**PROVIDED ENTRIES:**
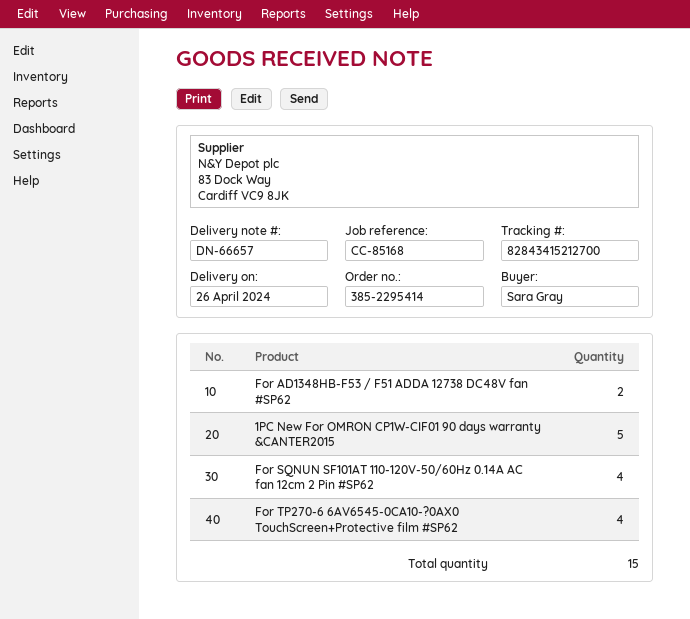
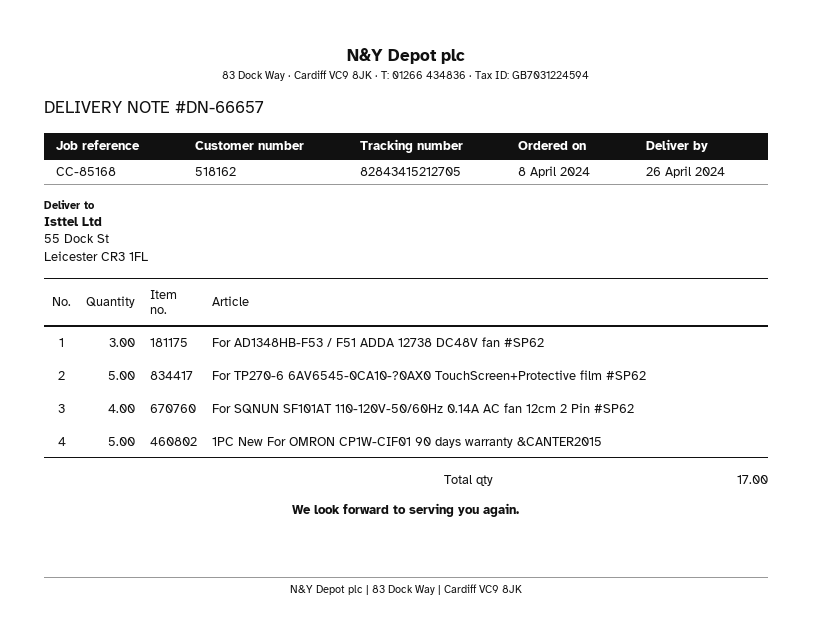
tracking number: 82843415212700 -> 82843415212705
For AD1348HB-F53 / F51 ADDA 12738 DC48V fan #SP62: 2 -> 3
For TP270-6 6AV6545-0CA10-?0AX0 TouchScreen+Protective film #SP62: 4 -> 5
total quantity: 15 -> 17

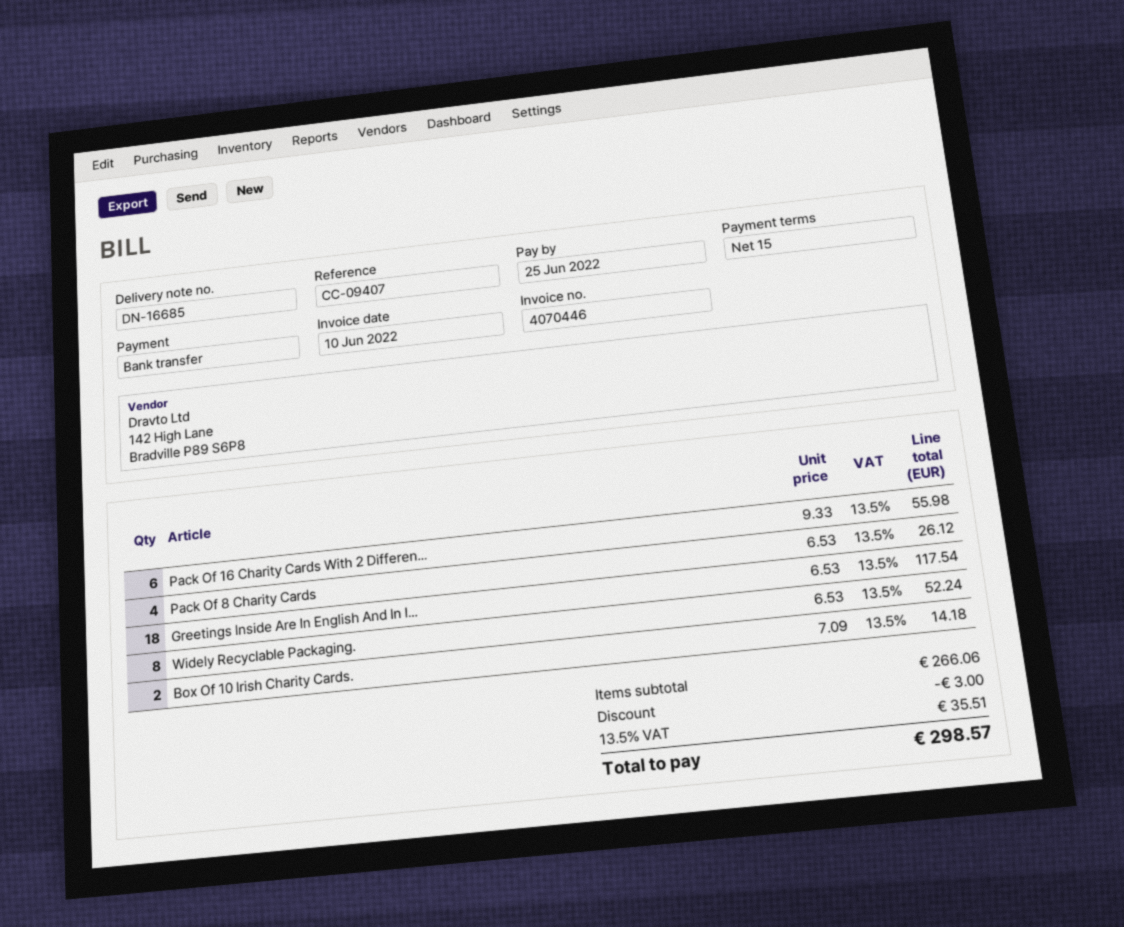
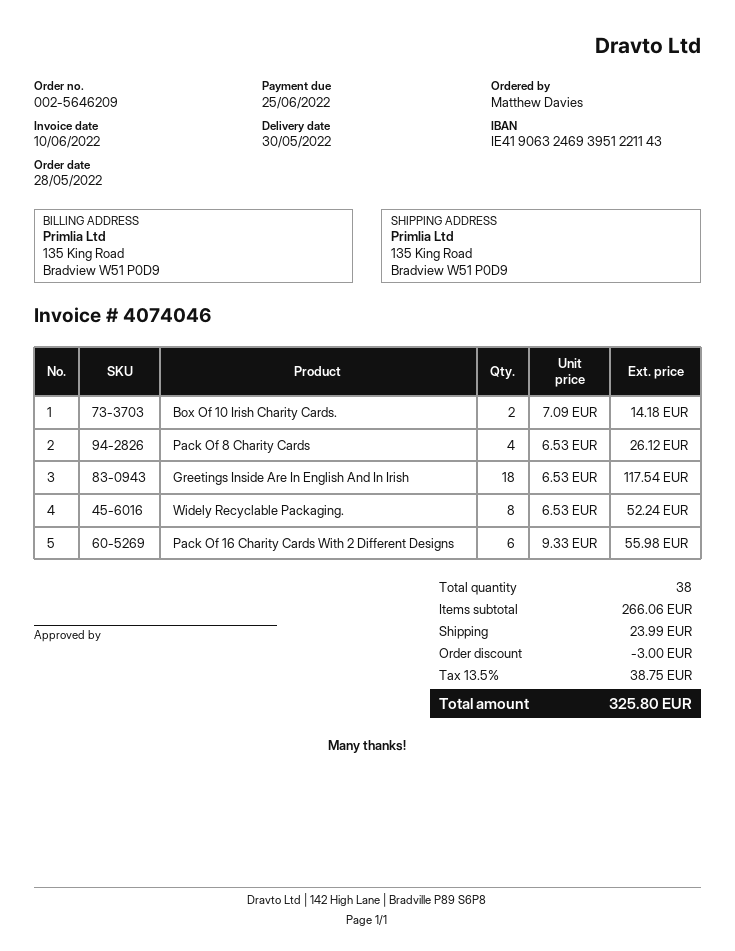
invoice number: 4070446 -> 4074046
shipping: none -> 23.99
tax: 13.5% = 35.51 -> 13.5% = 38.75
total: 298.57 -> 325.80

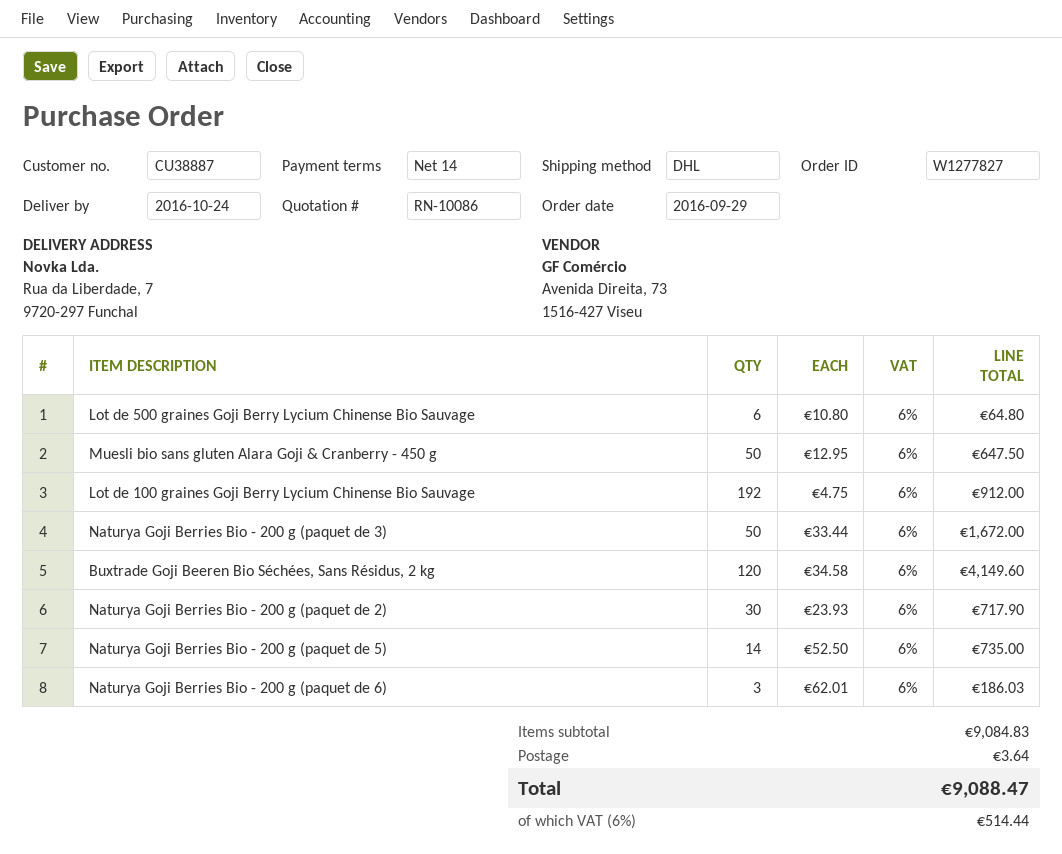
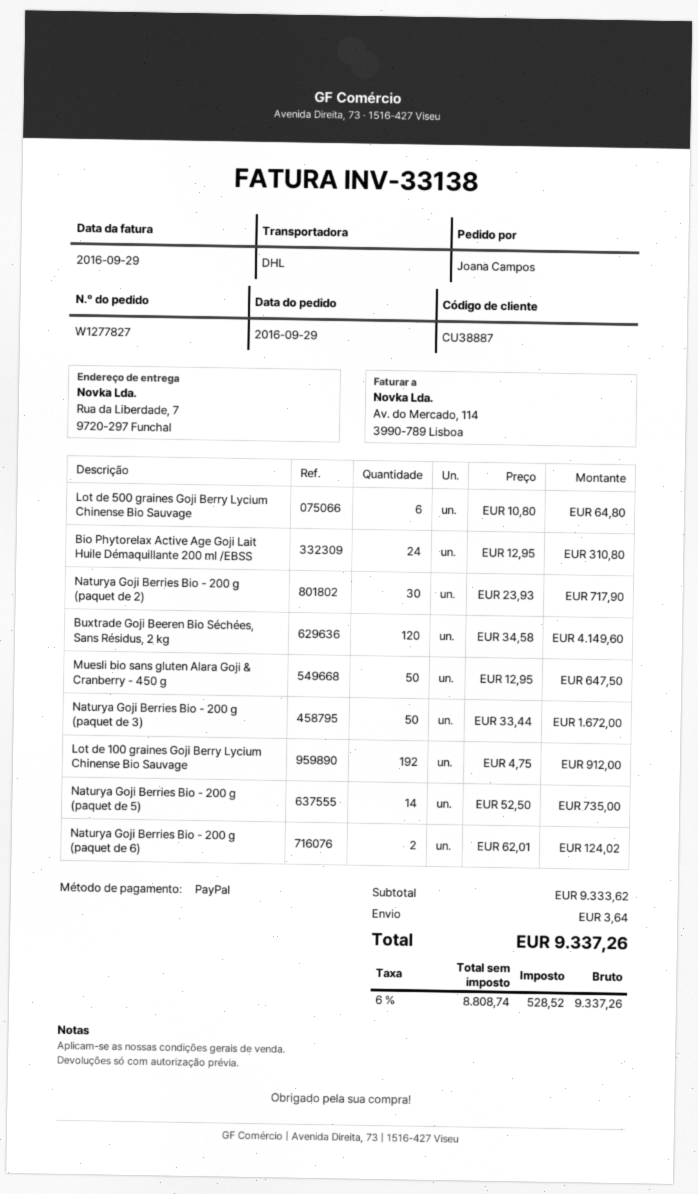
Naturya Goji Berries Bio - 200 g (paquet de 6): 3 x 62.01 = 186.03 -> 2 x 62.01 = 124.02
Bio Phytorelax Active Age Goji Lait Huile Démaquillante 200 ml /EBSS: none -> 24 x 12.95 = 310.80
subtotal: 9084.83 -> 9333.62
tax: 6% = 514.44 -> 6% = 528.52
total: 9088.47 -> 9337.26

**WORK TO BE COMPLETED:** Go down the entries above from the line containing "For TP270-6 6AV6545-0CA10-?0AX0" to the line containing "total: 298.57 -> 325.80" and write out each line exactly, leaving pictures out.

**TASK ANSWER:**
For TP270-6 6AV6545-0CA10-?0AX0 TouchScreen+Protective film #SP62: 4 -> 5
total quantity: 15 -> 17

invoice number: 4070446 -> 4074046
shipping: none -> 23.99
tax: 13.5% = 35.51 -> 13.5% = 38.75
total: 298.57 -> 325.80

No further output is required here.